DigestApr 7, 2013 The Associated Press
Man pleads guilty double fatal
CASPER -- A 20-year-old man accused of huffing "canned air" just before causing a crash in Casper that killed two of his passengers has pleaded guilty to two counts of aggravated vehicular homicide.
Tanner Judd Vasquez entered his plea Thursday.
Authorities say he swerved into the oncoming lane on Bryan Stock Trail in the northern part of the city on Halloween evening 2011. The vehicle sideswiped another car at a stop sign and launched off the pavement and into a ditch at more than 50 mph.
Killed in the crash were 17-year-old Anthony Prince and 21-year-old Jeremy Conrad.
"Canned air" is used to blow dust off computer parts, but it also contains a chemical that is sometimes inhaled to get a high.
Governor headed to Middle East
CHEYENNE -- Wyoming Gov. Matt Mead is in the Middle East for a weeklong trip to meet with energy industry officials about research that's going on at the University of Wyoming.
Mead left Saturday, but he declined to say exactly where he's going because of security concerns. Mead says he'll be able to release more details on his trip when he returns late next week.
Mead says UW has been doing research that could have application to hydraulic fracturing -- the practice of pumping water, sand and chemicals underground to open oil and gas deposits.
Mead says he and UW officials plan to meet with energy company representatives on the trip and hope that they will provide support for the UW research.
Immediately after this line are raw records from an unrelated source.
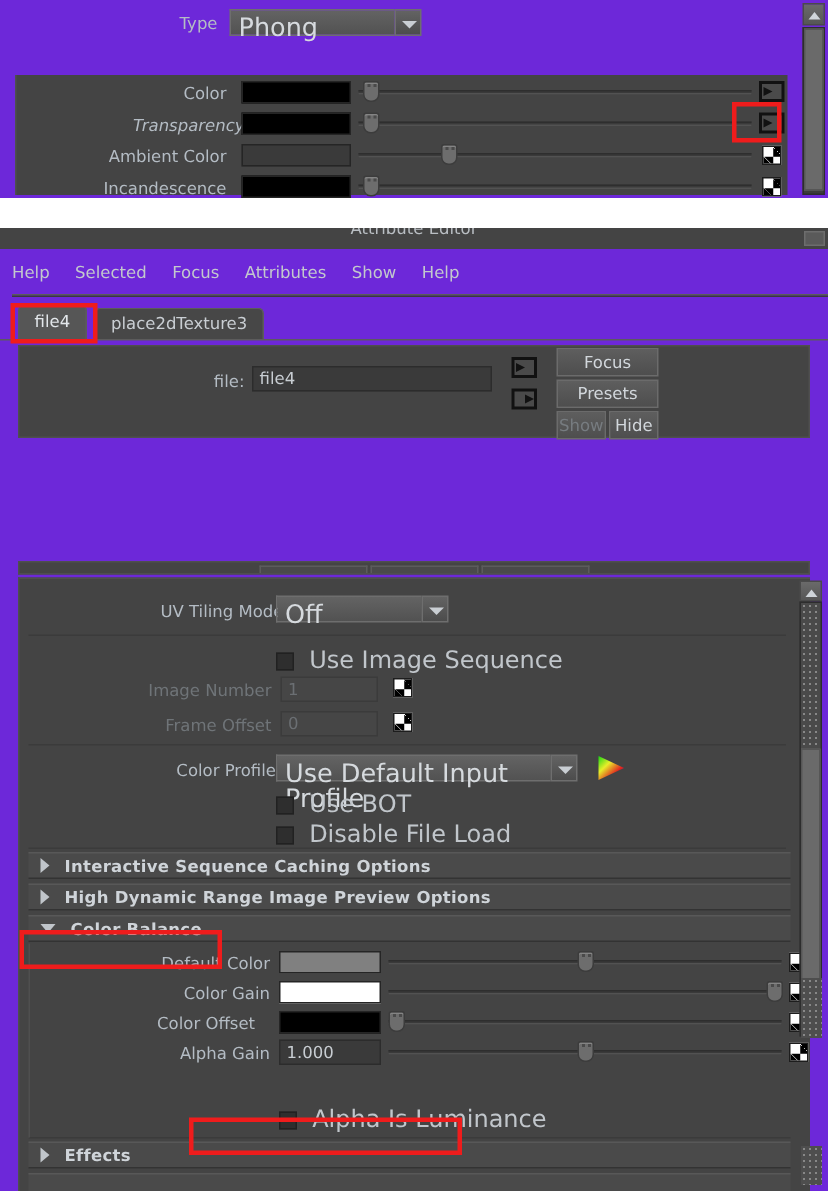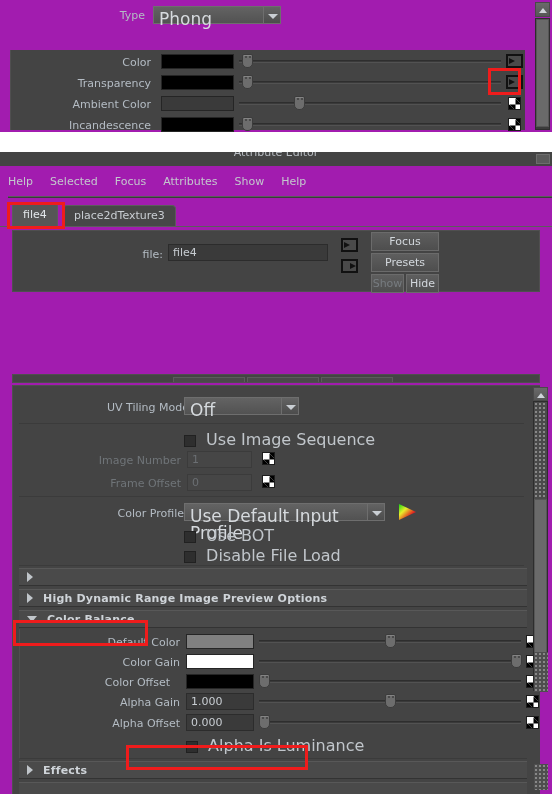--- a/index.html
+++ b/index.html
@@ -12,7 +12,7 @@
   .screen { position: relative; width: 552px; height: 794px; background:#fff; }
 
   
-  .panel { background:#a21caf; position:absolute; }
+  .panel { background:#6d28d9; position:absolute; }
   .lbl { color:#b4bcc4; font-size:11px; text-align:right; white-space:nowrap; }
   .lbl-dim { color:#6f7478; font-size:11px; text-align:right; white-space:nowrap; }
 

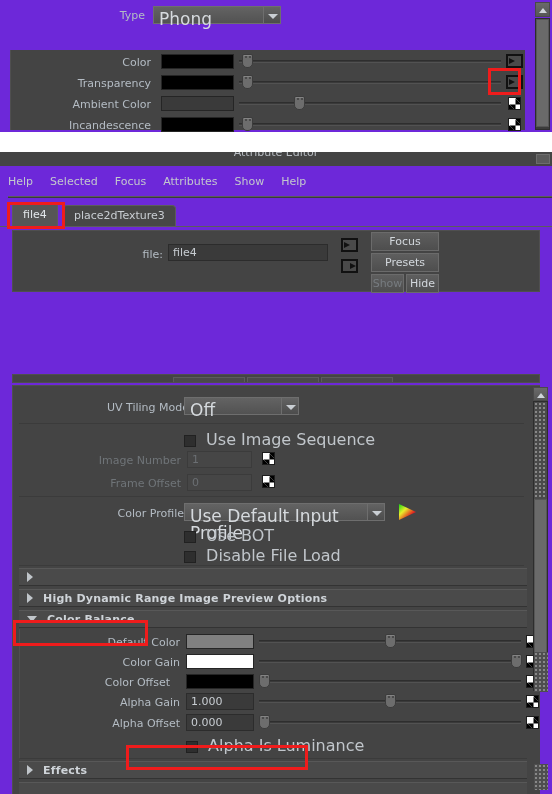--- a/index.html
+++ b/index.html
@@ -186,7 +186,7 @@
       </div>
 
       <div style="position:absolute;left:0;top:24px;width:515px;height:18px;">
-        <span class="lbl" style="position:absolute;left:20px;top:3px;width:120px;">Transparency</span>
+        <span class="lbl" style="position:absolute;left:32px;top:3px;width:120px;font-style:italic;">Transparency</span>
         <span class="swatch" style="position:absolute;left:150px;top:1px;width:73px;background:#000;"></span>
         <span class="slider" style="position:absolute;left:228px;top:0;width:262px;">
           <span class="track"></span>

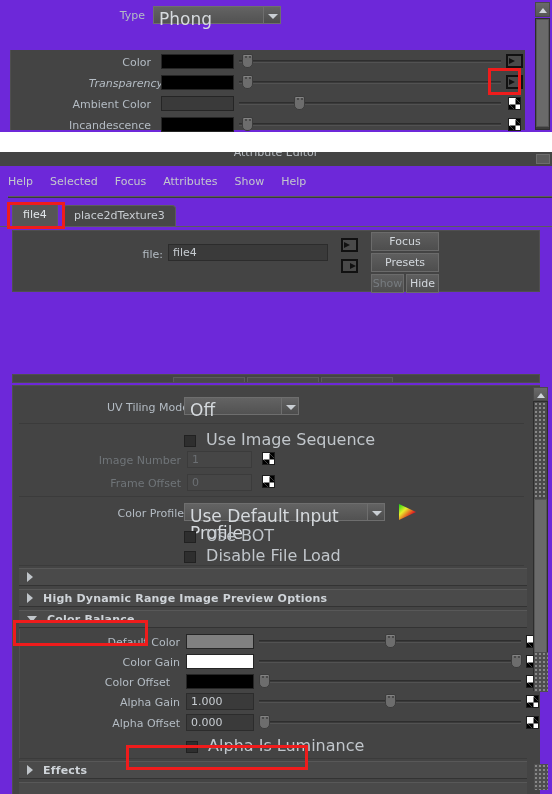--- a/index.html
+++ b/index.html
@@ -321,6 +321,7 @@
 
       <div class="frame-hdr" style="position:absolute;left:6px;top:182px;width:508px;">
         <span class="tri tri-right"></span>
+        <span class="frame-title">Interactive Sequence Caching Options</span>
       </div>
       <div class="frame-hdr" style="position:absolute;left:6px;top:224px;width:508px;">
         <span class="tri tri-down"></span>

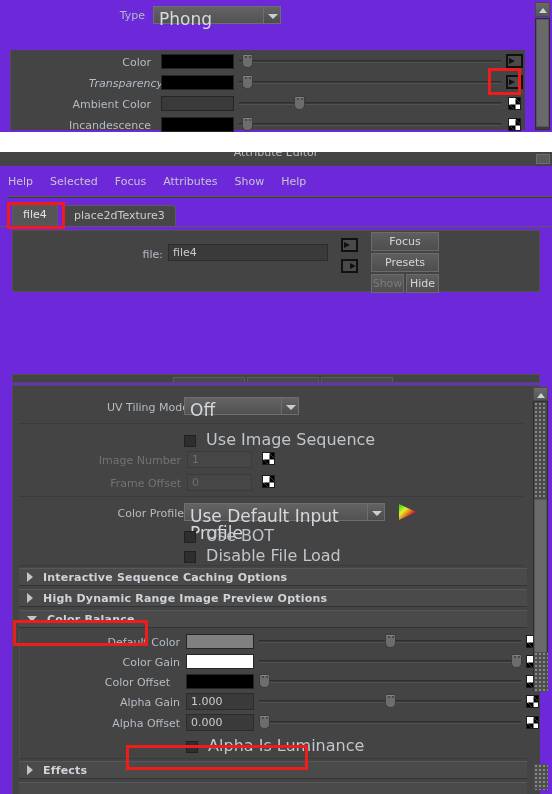--- a/index.html
+++ b/index.html
@@ -375,15 +375,6 @@
           <span class="mapbtn" style="position:absolute;left:506px;top:2px;"></span>
         </div>
 
-        <div style="position:absolute;left:0;top:85px;width:508px;height:18px;">
-          <span class="lbl" style="position:absolute;left:30px;top:3px;width:130px;">Alpha Offset</span>
-          <span class="field" style="position:absolute;left:166px;top:0px;width:68px;">0.000</span>
-          <span class="slider" style="position:absolute;left:239px;top:0;width:262px;">
-            <span class="track"></span>
-            <span class="knob" style="left:0%;"></span>
-          </span>
-          <span class="mapbtn" style="position:absolute;left:506px;top:2px;"></span>
-        </div>
 
         <span style="position:absolute;left:166px;top:107px;">
           <span class="check"></span>

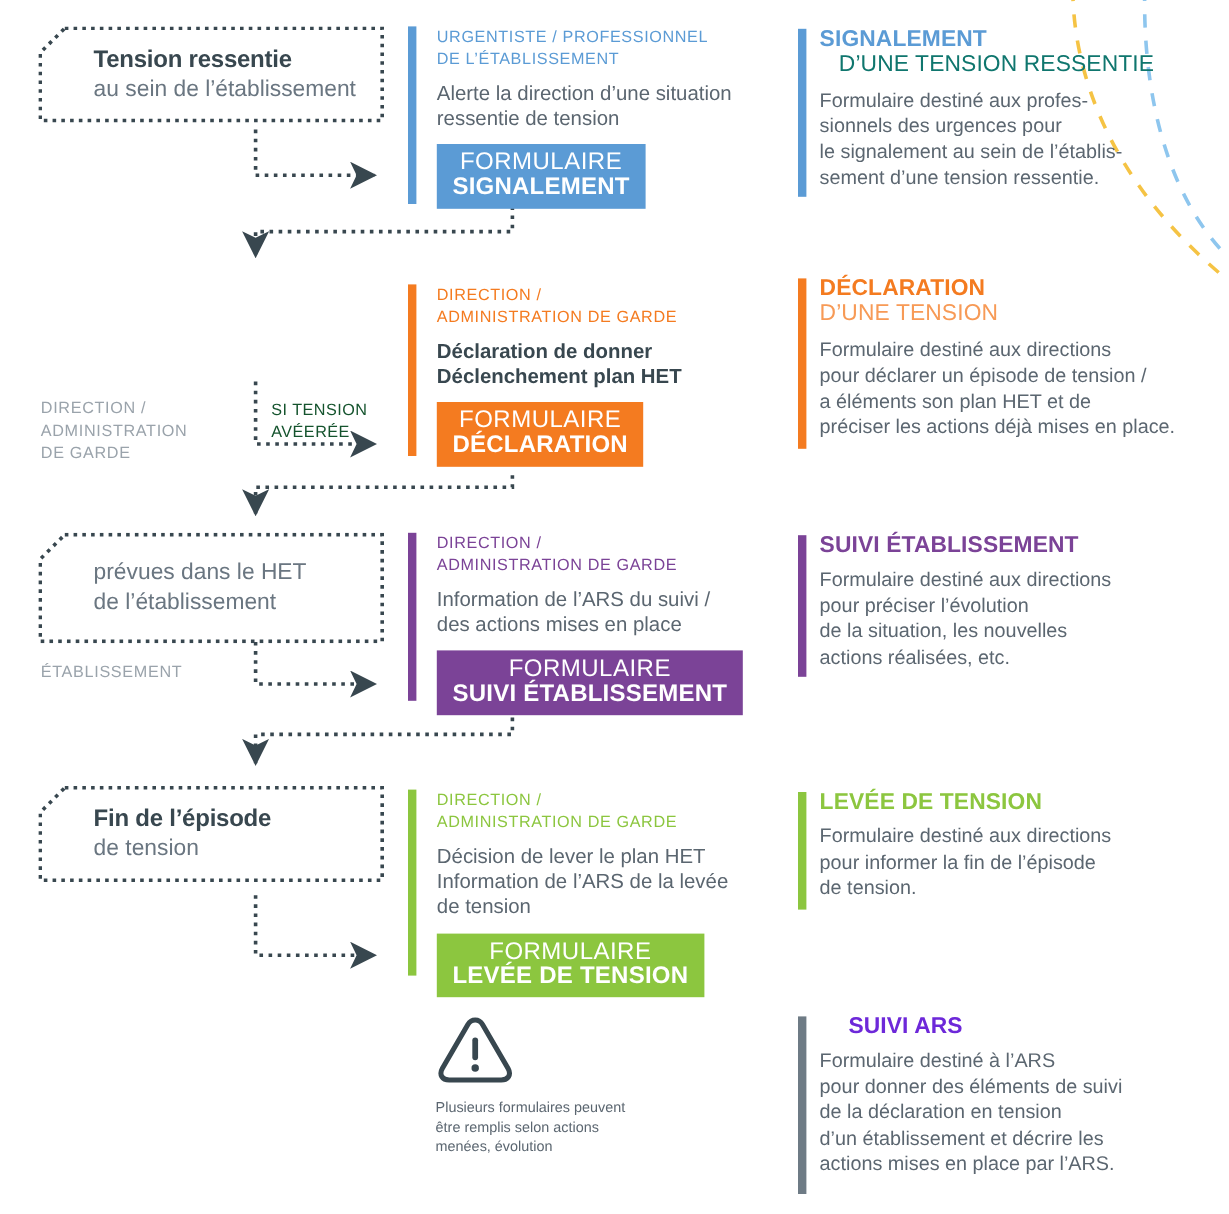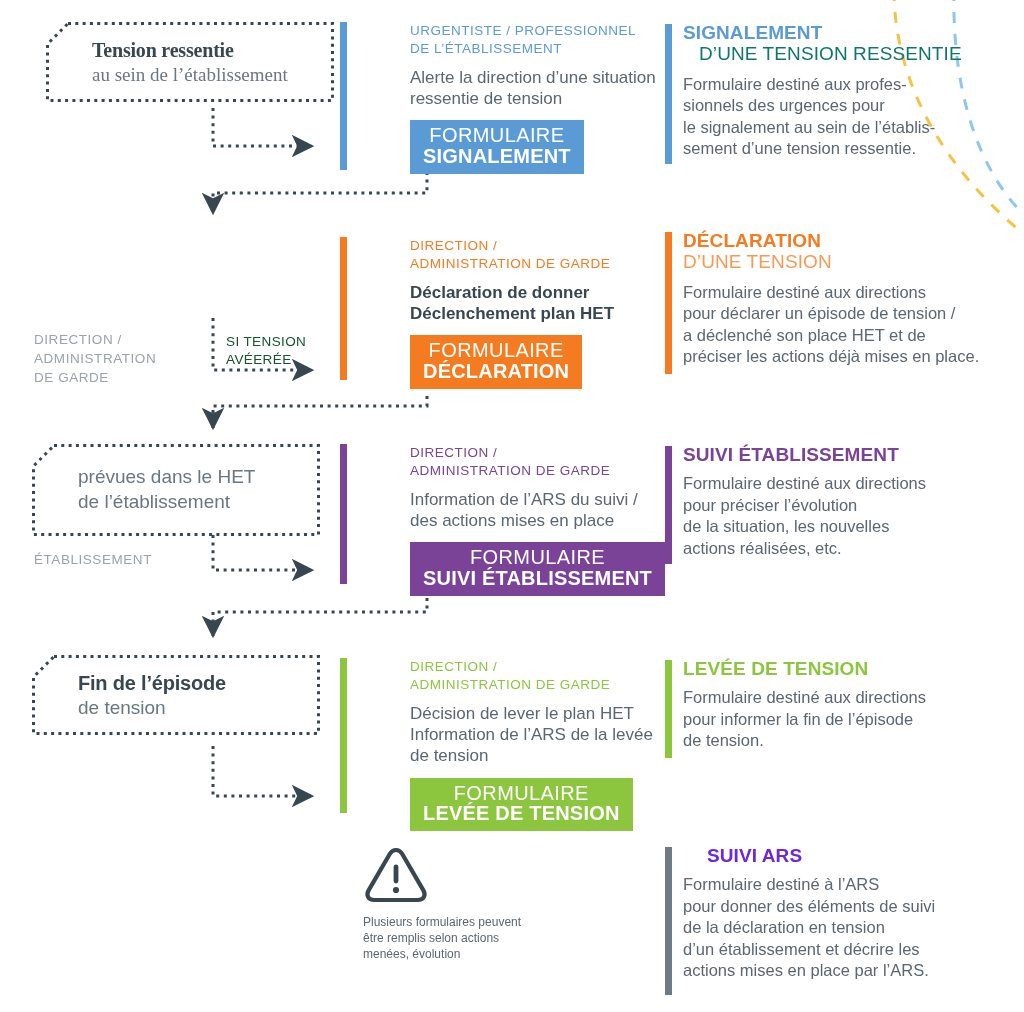--- a/index.html
+++ b/index.html
@@ -56,7 +56,7 @@
   }
 
   
-  .midcol{position:absolute;padding-left:46px;}
+  .midcol{position:absolute;}
   .accentbar{position:absolute;width:7px;border-radius:0;}
   .kicker{
     font-size:13.5px;

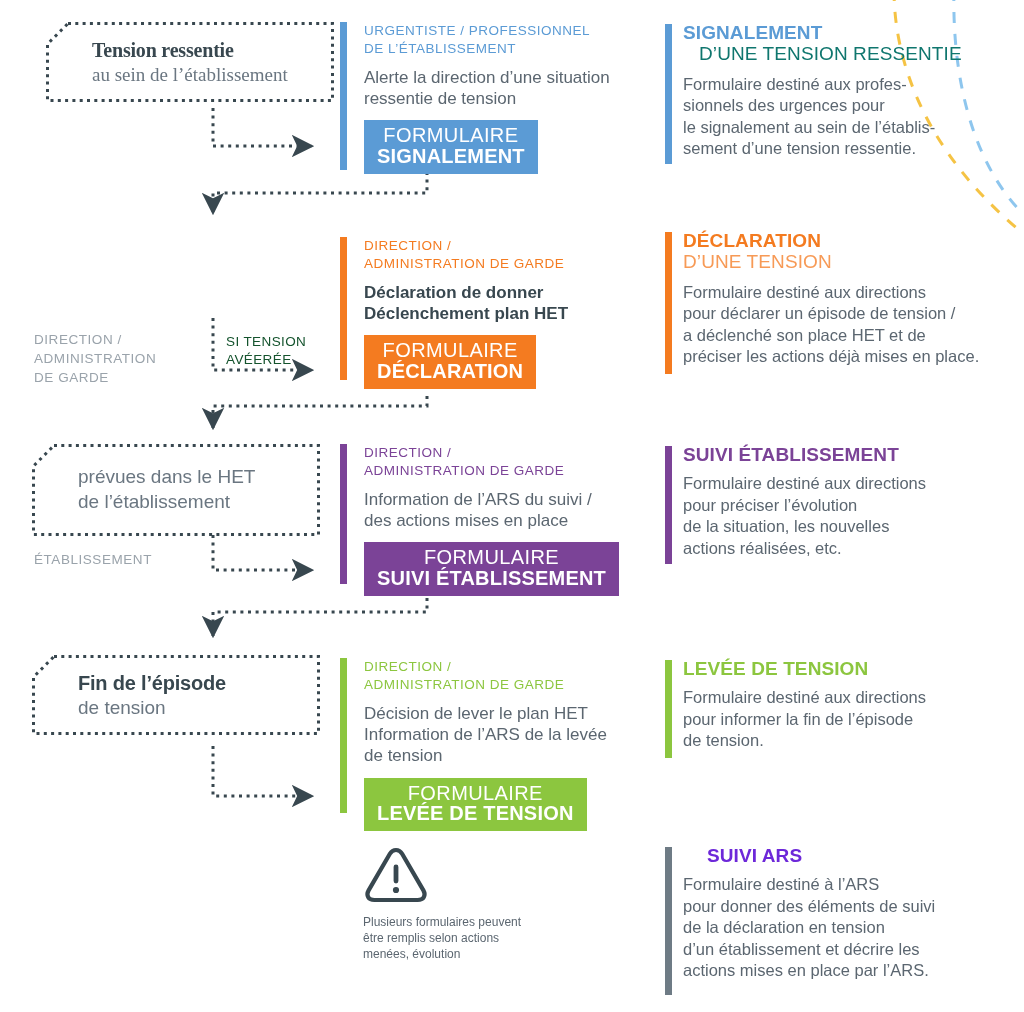--- a/index.html
+++ b/index.html
@@ -140,7 +140,7 @@
     <polyline points="213,746 213,796 312,796" fill="none" stroke="#38474f" stroke-width="3" stroke-dasharray="3 4.6" stroke-linecap="butt" marker-end="url(#ah)"></polyline>
   </svg>
 
-  <div class="stagebox" style="left:46px;top:22px;width:288px;height:80px;font-family:Liberation Serif, serif;">
+  <div class="stagebox" style="left:32px;top:22px;width:288px;height:80px;">
     <svg class="sb-svg" width="288" height="80" viewBox="0 0 288 80">
       <path d="M 22 1.5 L 286.5 1.5 L 286.5 78.5 L 1.5 78.5 L 1.5 22 Z" fill="none" stroke="#38474f" stroke-width="3" stroke-dasharray="3 4.3"></path>
     </svg>

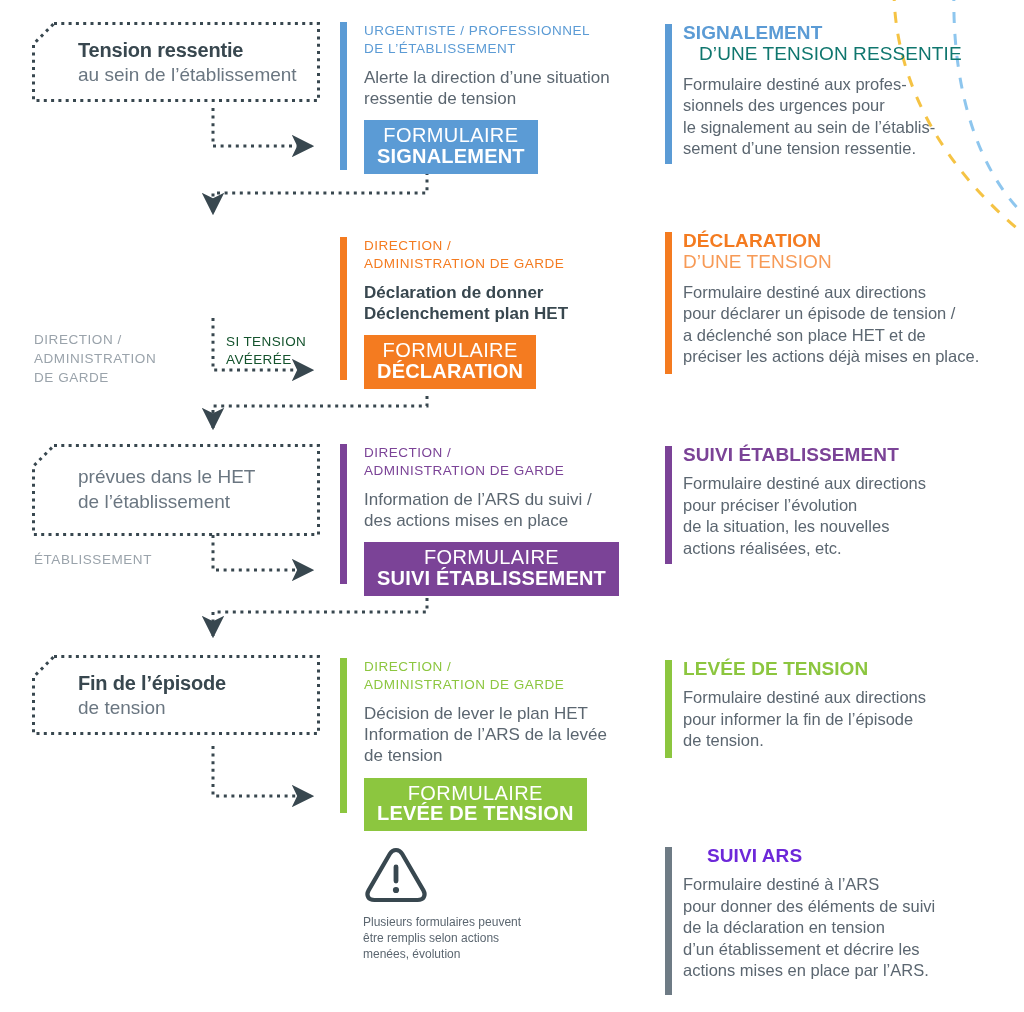--- a/index.html
+++ b/index.html
@@ -214,7 +214,7 @@
     <div class="rc-body">
       <span>Formulaire destiné aux directions</span><br>
       <span>pour déclarer un épisode de tension /</span><br>
-      <span>a déclenché son place HET et de</span><br>
+      <span>a éléments son plan HET et de</span><br>
       <span>préciser les actions déjà mises en place.</span>
     </div>
   </div>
Elk leaving refuge for Teton Park
JACKSON -- With the arrival of warmer temperatures, elk have begun migrating off the National Elk Refuge in northwest Wyoming.
Judging by recent anecdotal reports, the migration is in full swing for segments of the Jackson elk herd that summer in or near Grand Teton National Park.
Biologist Eric Cole says less than a third of the refuge's wintering elk and about half of the wintering bison remained visible on the refuge's south end by late last week.
The week before, refuge managers slowly phased out the distribution of supplemental feed.
Cole said that once the feeding is stopped, elk and bison make exploratory movements off the refuge into Grand Teton National Park.
Cole says if elk and bison remain on the refuge until late April or early May, it's custom to haze them on their way.